Member of the Assembly of the Republic of Portugal
- In office 30 March 2022 – 25 March 2024
- In office 25 October 2019 – 28 March 2022
- Constituency: Viana do Castelo

Member of the Valença City Council
- In office 16 October 2013 – 18 October 2021

Personal details
- Born: 9 August 1972 (age 54)
- Party: Socialist Party
- Occupation: Politician; psychologist;

= Anabela Sousa Rodrigues =

Portuguese politician

Anabela de Jesus Sousa Rodrigues (/pt-PT/; born 9 October 1972) is a Portuguese politician and psychologist. From 2019 to 2024, she was a member of the Assembly of the Republic of Portugal, representing the Viana do Castelo. From 2013 to 2021, she was a member of the city council of Valença in the district of Viana do Castelo in Portugal.

== Biography ==
Anabela Sousa Rodrigues was born on 9 October 1972. She gradated from the Faculty of Psychology and Education Science of the University of Porto with a master's degree in psychology, and has worked as a psychologist.
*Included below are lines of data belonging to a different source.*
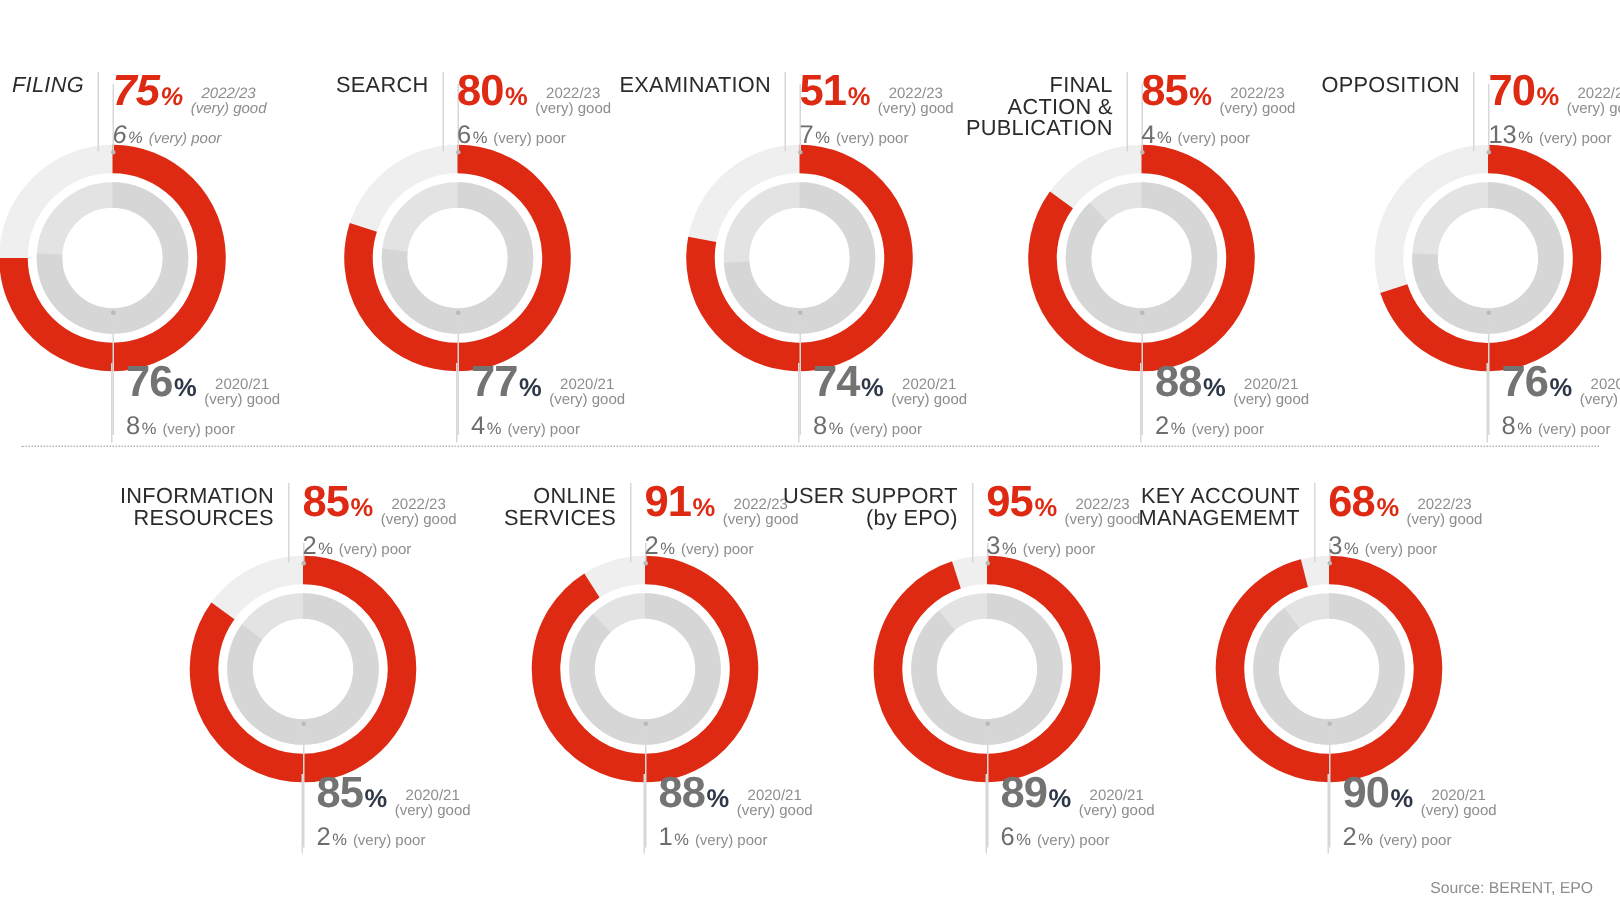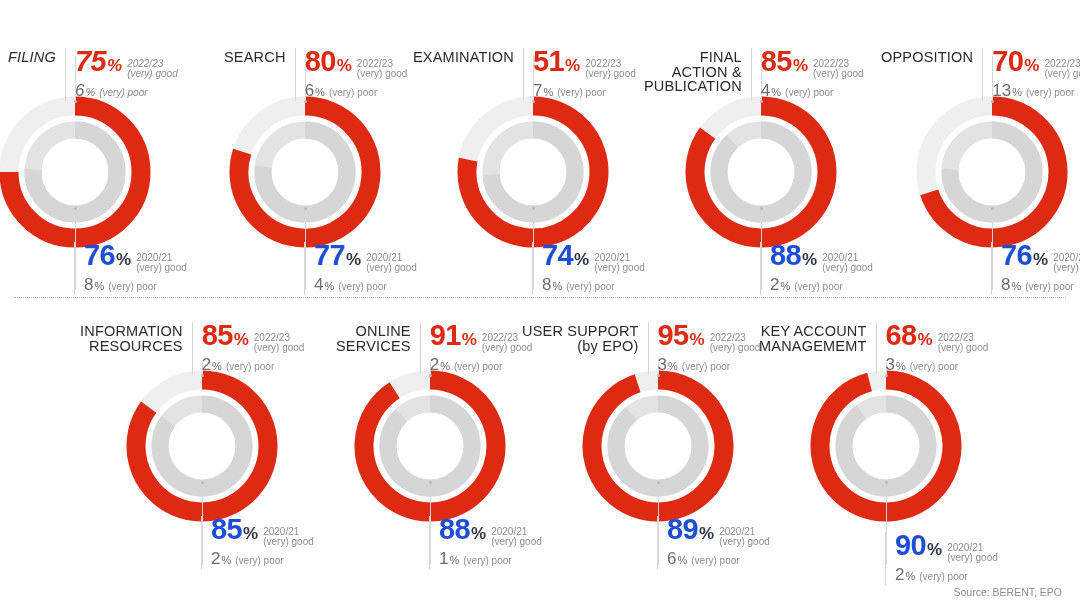"75" .figs { text-align: none -> center }
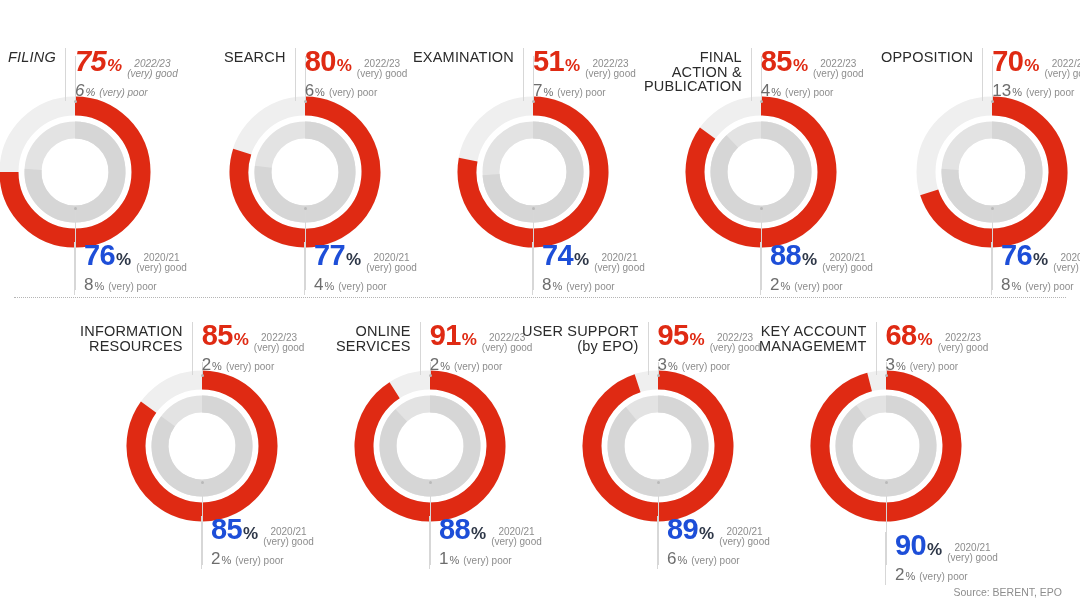"76" .bignum.navy { color: #1d4ed8 -> #737373 }
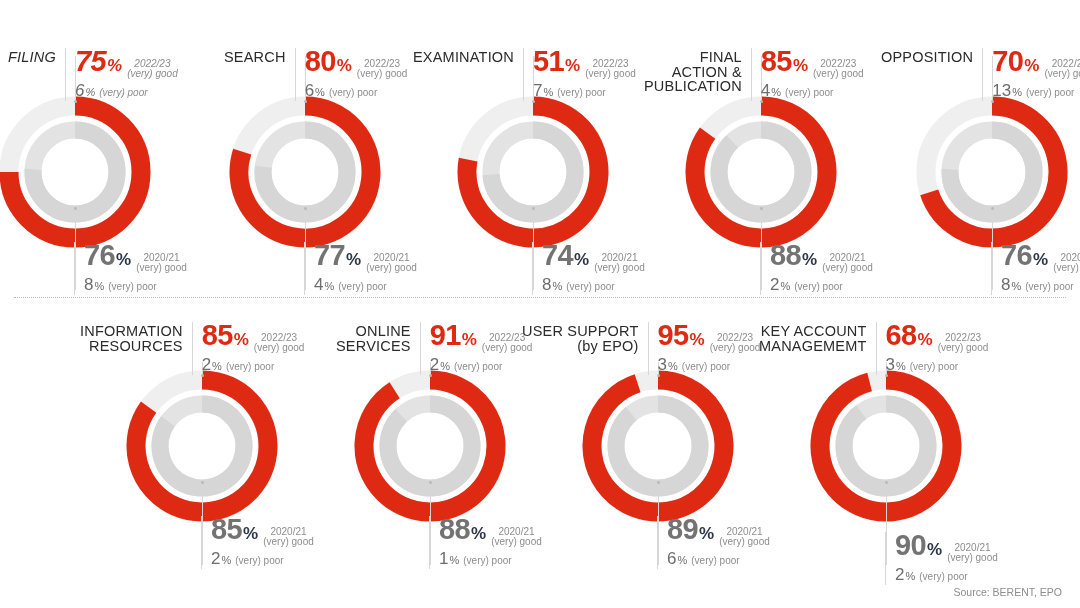"90" div.botlabel { top: 532px -> 516px }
Sousa Rodrigues belongs to the Socialist Party. From 16 October 2013 to 18 October 2021, she was a member of the city council of Valença in the district of Viana do Castelo in Portugal. Sousa Rodrigues unsuccessfully run for the office of the president of the Valença City Council on the Socialist Party electoral list in the 2017 election. She was also a leader of the Valença division of the Socialist Party.

Sousa Rodrigues was elected to the Assembly of the Republic of Portugal in the 2019 election in the constituency of Viana do Castelo. She unsuccessfully run for the reelection in the 2022 election. Sousa Rodrigues was appointed to the assembly on 30 March 2022, replacing Tiago Brandão Rodrigues, who resigned from the office. She remained a member of the assembly until 25 March 2024.